:: EXERCISE AIM ::
Where a line of the listing below includes the word "total", reproduce that line.
━━━ MATERIAL FOR THE TASK ━━━
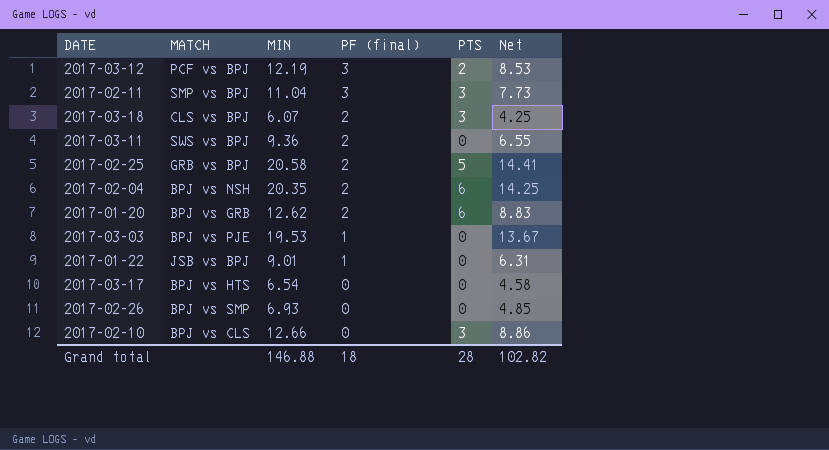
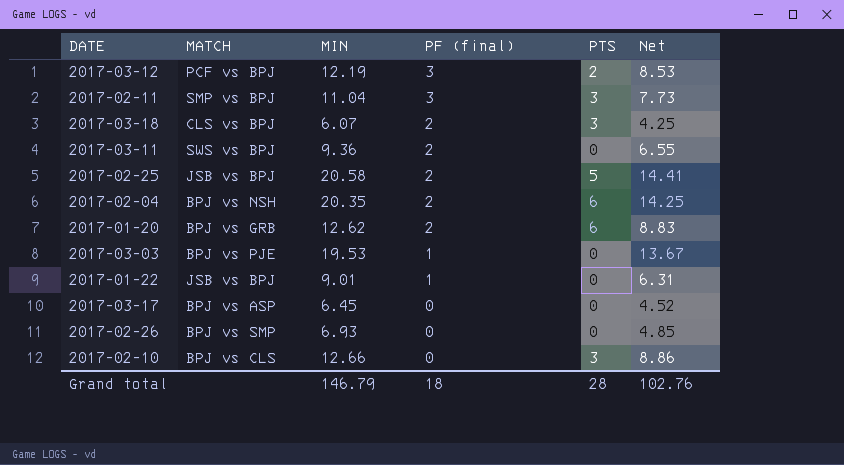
2017-02-25 | MATCH: GRB vs BPJ -> JSB vs BPJ
2017-03-17 | MATCH: BPJ vs HTS -> BPJ vs ASP
2017-03-17 | MIN: 6.54 -> 6.45
2017-03-17 | Net: 4.58 -> 4.52
Grand total | MIN: 146.88 -> 146.79
Grand total | Net: 102.82 -> 102.76

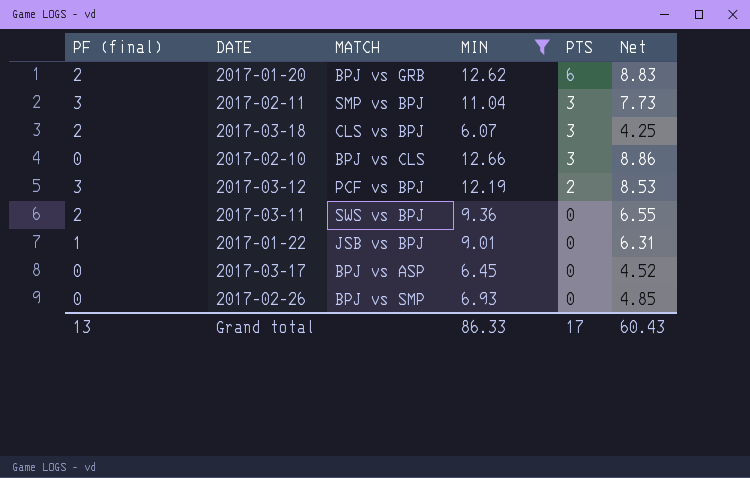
filter: none -> MIN <= 12.66
row order: PF (final) descending -> PTS descending
column PF (final) | position: 4 -> 1
Grand total | PF (final): 18 -> 13
Grand total | MIN: 146.79 -> 86.33
Grand total | PTS: 28 -> 17
Grand total | Net: 102.76 -> 60.43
━━━
:: RESULT OF THE EXERCISE ::
Grand total | MIN: 146.88 -> 146.79
Grand total | Net: 102.82 -> 102.76
Grand total | PF (final): 18 -> 13
Grand total | MIN: 146.79 -> 86.33
Grand total | PTS: 28 -> 17
Grand total | Net: 102.76 -> 60.43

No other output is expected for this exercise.